Harvard-MIT Division of Health Sciences and Technology
CGIS K354 (1737 Cambridge St.)
Wednesday, March 21st, 2012 12.00 pm
Identifying interesting relationships between pairs of variables in large data sets is increasingly important. One way of doing so is to search such data sets for pairs of variables that are closely associated. This can be done by calculating some measure of dependence for each pair, ranking the pairs by their scores, and examining the top-scoring pairs. We outline two heuristic properties--generality and equitability--that the statistic we use to measure dependence should have in order for such a strategy to be effective. We present a measure of dependence for two-variable relationships, the maximal information coefficient (MIC), that has these properties. MIC captures a wide range of associations both functional and not (generality), and assigns similar scores to relationships with similar noise levels, regardless of relationship type (equitability). Finally, we show that MIC belongs to a larger class of maximal information-based nonparametric exploration (MINE) statistics for identifying and classifying relationships.
6 March 2012
Every discovery of a plausible instrumental variable sparks a cottage industry of papers all using the same instrument to ask different questions. A working paper by Heather Sarsons, titled "Rainfall and Conflict" calls one of these cottage industries into serious question. From the abstract:
Starting with Miguel, Satyanath, and Sergenti (2004), a large literature has used rainfall variation as an instrument to study the impacts of income shocks on civil war and conflict. These studies argue that in agriculturally-dependent regions, negative rain shocks lower income levels, which in turn incites violence. This identi cation strategy relies on the assumption that rainfall shocks affect conflict only through their impacts on income. I evaluate this exclusion restriction by identifying districts that are downstream from dams in India. In downstream districts, income is much less sensitive to rainfall fluctuations. However, rain shocks remain equally strong predictors of riot incidence in these districts. These results suggest that rainfall affects rioting through a channel other than income and cast doubt on the conclusion that income shocks incite riots.
It's a short, readable paper -- worth checking out if you're into this kind of thing.
5 March 2012
We hope you can join us this Wednesday, March 7, 2012 for the Applied Statistics Workshop. Joshua Goodman, Assistant Professor of Public Policy at the Harvard Kennedy School, will give a presentation entitled "Flaking Out: Snowfall, Disruptions of Instructional Time, and Student Achievement". A light lunch will be served at 12 pm and the talk will begin at 12.15.
"Flaking Out: Snowfall, Disruptions of Instructional Time, and Student Achievement"
Harvard Kennedy School
CGIS K354 (1737 Cambridge St.)
Wednesday, March 7th, 2012 12.00 pm
Recent research on charter schools, summer learning loss, and international achievement suggests that instructional time is a critical input to the education production function. Using student and school-grade fixed effects models with data from Massachusetts, I find no relation between school closures and achievement but a strong relation between student absences and achievement. I then confirm these results using temporal and spatial variation in snowfall to provide better identification. Extreme snowfall induces school closures but does not affect achievement. Moderate snowfall induces student absences and does reduce achievement.
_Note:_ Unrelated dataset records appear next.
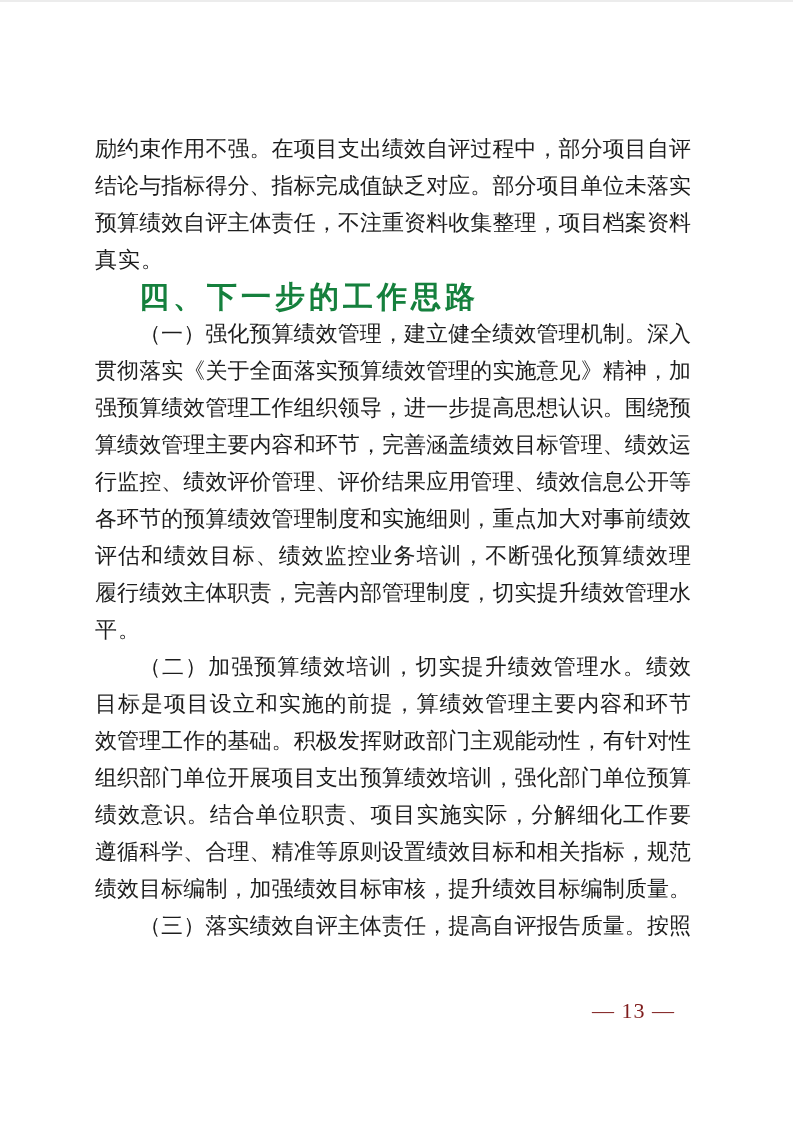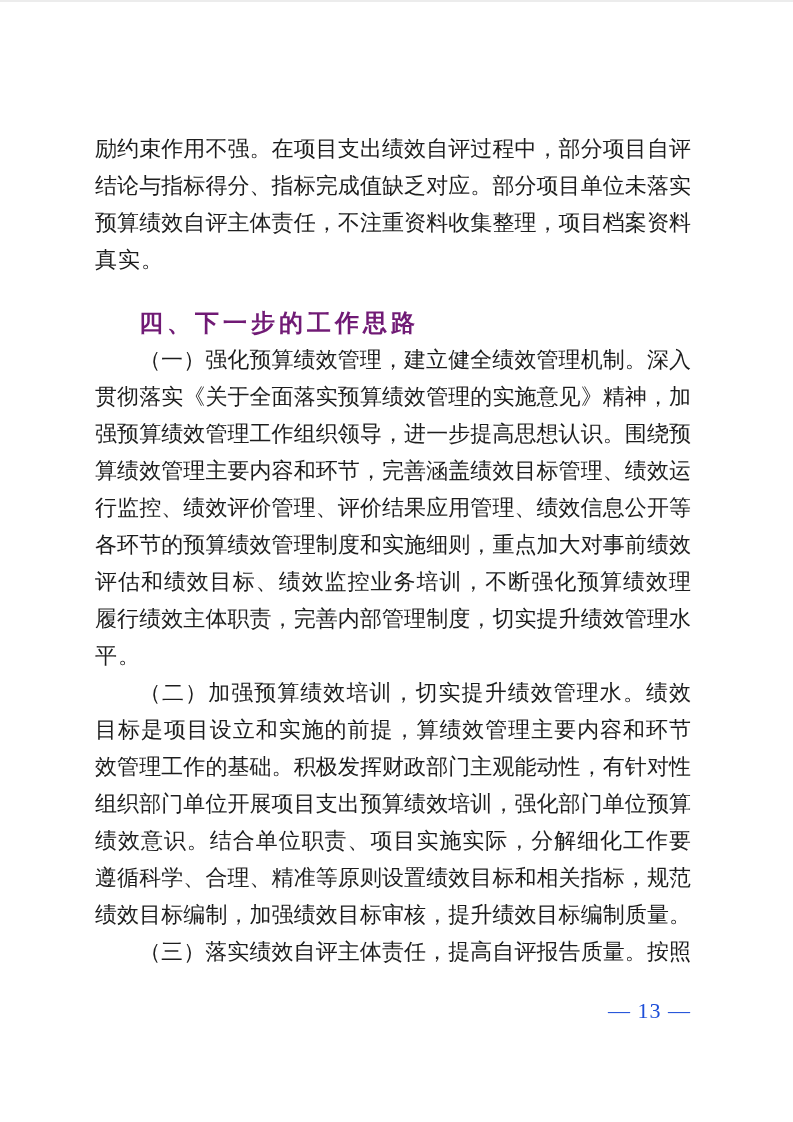--- a/index.html
+++ b/index.html
@@ -60,11 +60,10 @@
   .line.heading {
     font-family: "Liberation Sans", "DejaVu Sans", sans-serif;
     font-weight: 700;
-    font-size: 24px;
+    font-size: 30px;
     letter-spacing: 4px;
-    color: #701a75;
+    color: #15803d;
     white-space: nowrap;
-    margin-top: 26px;
   }
   .page-number {
     position: absolute;

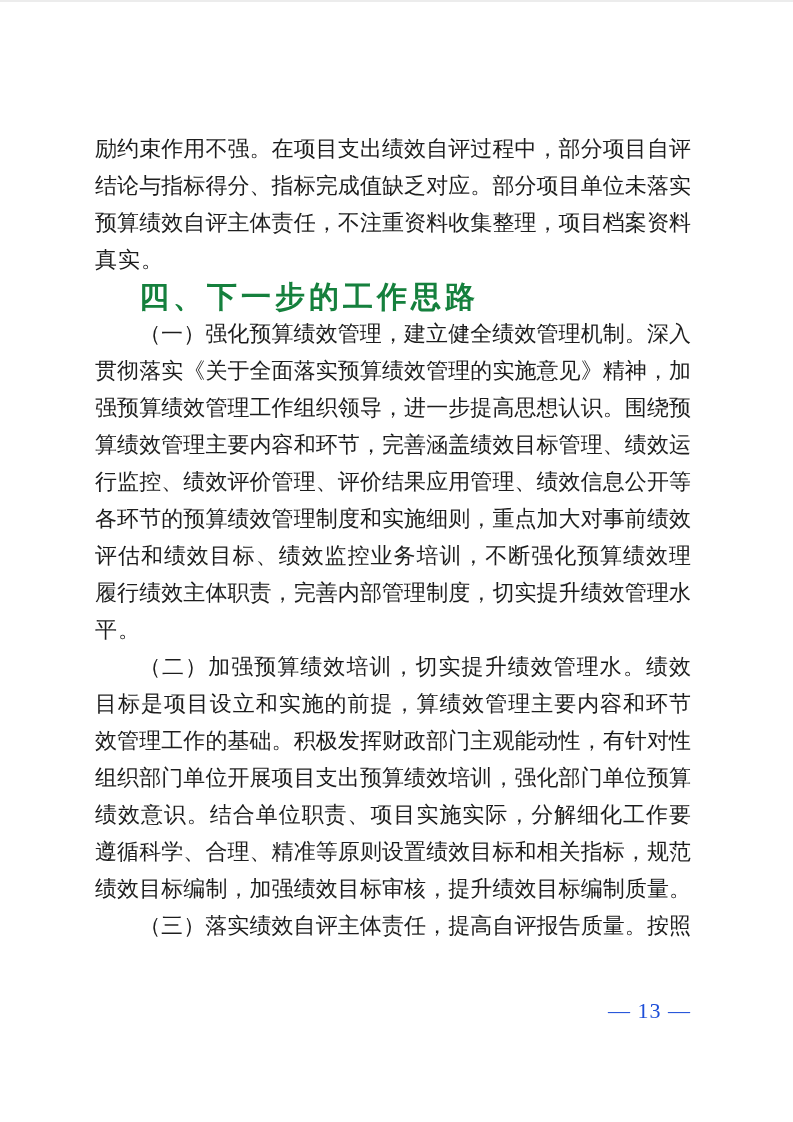--- a/index.html
+++ b/index.html
@@ -68,11 +68,11 @@
   .page-number {
     position: absolute;
     top: 999px;
-    right: 102px;
+    right: 118px;
     font-size: 22px;
     line-height: 24px;
     letter-spacing: 1px;
-    color: #1d4ed8;
+    color: #7f1d1d;
   }
 </style>
 </head>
Instrumental variables estimates suggest that each absence induced by bad weather reduces math achievement by 0.05 standard deviations. These results are consistent with a model of instruction in which coordination of students is the central challenge. Teachers deal well with coordinated disruptions of instructional time like school closures, but deal poorly with absences that affect different students and different times. These estimates suggest that absences are responsible for up to 20% of the achievement gap between poor and nonpoor students. They also suggest that policies designed solely to increase instructional time may not be effective.